Dwain Esmond, of the Ellen G. White Estate launches Stories from Sunnyside (Signs Publishing, 2017) at “Sunnyside,” with author Marian de Berg. Image by Brenton Stacey, Adventist Record

A new book about a Seventh-day Adventist Church pioneer’s life in Australia reveals new information, not about her theology but her practical ministry. The volume shows the positive difference church co-founder Ellen G. White’s faith made in her community.

Marian de Berg used primary sources—letters, mostly—in writing Stories from Sunnyside: Ellen White in Australia 1891-1900. The sources are familiar—de Berg serves as an administrative assistant at the Ellen G. White Seventh-day Adventist Research Centre, a role in which she has been for 29 years. However, she did not think of using them as research for a book until she was challenged by husband Kevin and colleague John Skrzypaszek, the research center director.

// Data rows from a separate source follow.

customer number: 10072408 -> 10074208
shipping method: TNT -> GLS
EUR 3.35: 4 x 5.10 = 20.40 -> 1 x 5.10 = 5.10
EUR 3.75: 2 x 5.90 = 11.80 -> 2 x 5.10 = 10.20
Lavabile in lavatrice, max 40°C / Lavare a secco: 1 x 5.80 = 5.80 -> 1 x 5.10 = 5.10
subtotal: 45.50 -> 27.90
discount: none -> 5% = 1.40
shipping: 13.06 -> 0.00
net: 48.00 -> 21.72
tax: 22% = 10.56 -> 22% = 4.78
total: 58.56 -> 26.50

When the center began managing Ellen White’s Australia home (referred to as Sunnyside) “I got pressure from both home and work,” said de Berg during the launch at theCooranbong-based historic home on October 1. “So, I thought, OK, I need to do something about this. I need to get our volunteer guides to tell more stories. I figured the best way to do this was to compile the stories for them.”

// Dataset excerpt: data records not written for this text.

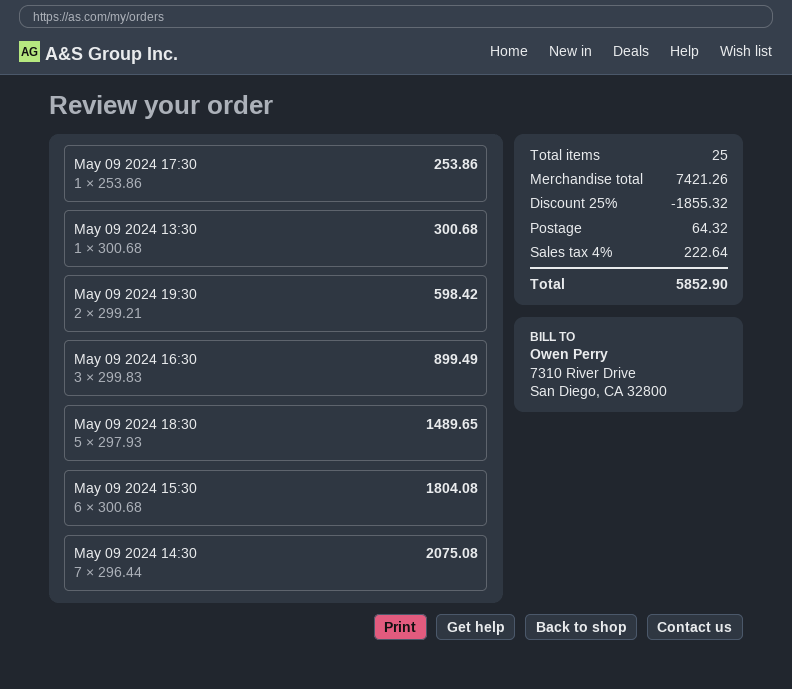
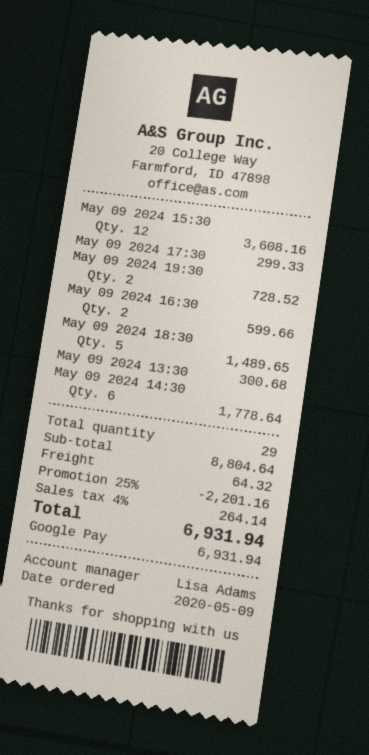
May 09 2024 17:30: 1 for 253.86 -> 1 for 299.33
May 09 2024 19:30: 2 for 598.42 -> 2 for 728.52
May 09 2024 16:30: 3 for 899.49 -> 2 for 599.66
May 09 2024 15:30: 6 for 1804.08 -> 12 for 3608.16
May 09 2024 14:30: 7 for 2075.08 -> 6 for 1778.64
total quantity: 25 -> 29
subtotal: 7421.26 -> 8804.64
discount: 25% = 1855.32 -> 25% = 2201.16
tax: 4% = 222.64 -> 4% = 264.14
total: 5852.90 -> 6931.94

Stories from Everyday Life

Ellen White (center) at her home in Australia from 1891-1900. Image by Ellen White Estate

de Berg describes White, a prolific writer who Seventh-day Adventists believe exercised the spiritual gift of prophecy, as “a living Matthew 25.” She recalls the story of White taking healthy food to a sick family who refused to eat it insisting instead that White give the food to another family. So, White told the family to take several chickens from her property and make chicken broth soup. She referred to the family in one of her letters, writing we must “meet the people where they’re at.”

Stories from Sunnyside does not provide an explanatory framework of Ellen White’s prophetic role, nor a theological charter for argumentative debates,” writes Skrzypaszek in the foreword. “It recalls the narratives in the life of a person engrossed in the depth of God’s love.” The stories de Berg includes are simple but “link with human experience, the story of our heritage,” writes Skrzypaszek. “They recall the images of a person who translated God’s love into practical Christian experience. . . . [Stories from Sunnyside is] not just another book, but a set of life-inspiring narratives challenging us to take a decisive step not only to read the story but to make those images ours.”

Publisher Nathan Brown, who is book editor at Signs Publishing, considers White’s ministry in Australia—traveling, speaking, founding institutions and churches and writing—as her most mature and Jesus-focused. “But the book also reveals her mature personal character, her family life, her care for others and her passion for growing the church she had helped found.” White’s focus on Jesus—she wrote the devotional commentary about His life called The Desire of Ages while in Australia—“changed the lives of people she came into contact with.”

White lived at “Sunnyside” during a depression in the eastern colonies of Australia. She cared for intransient people by giving them small jobs, feeding them and sending them on their way with a loaf of bread and a jar of jam. She also set aside land on what is now Avondale Estate, allocating small acreages to Adventists who had lost their jobs—a six-day working week caused problems for Sabbath keepers. “Her life here was such a blessing and such a joy to so many people, I just wanted to share it and have you read about it,” said de Berg during the launch.

She Yet Speaks

Ellen G. White Estate associate director Dwain Esmond is thankful she did. Esmond, visiting Australia from the United States at the time of the launch, spoke of his role in addressing the theological challenges regarding White. “We stay in the fray, a lot,” he said, so it is good to read about “those spaces in her life where she lived the faith and where people were touched and moved by her practice of the faith.” And, he added, it is also good “to have a woman write about a woman.”

Esmond’s favorite part of the book comes at its end: the memories of others who lived at Sunnyside or whose family did. These “smoldering embers of faithfulness” remind him of Hebrews 11:4, the Bible passage that refers to the story of Cain and Abel—Cain kills Abel after God looks more favorably on Abel’s offering. “The verse ends, ‘Though he is dead, he yet speaks.’ That’s how it is with Ellen White. Though she is dead, she yet speaks. And her life, and her ministry, and her legacy, as exemplified in this wonderful book, continues to touch lives and move people to follow Jesus Christ.”

Stories from Sunnyside will soon be available from Adventist Book Centers in North America.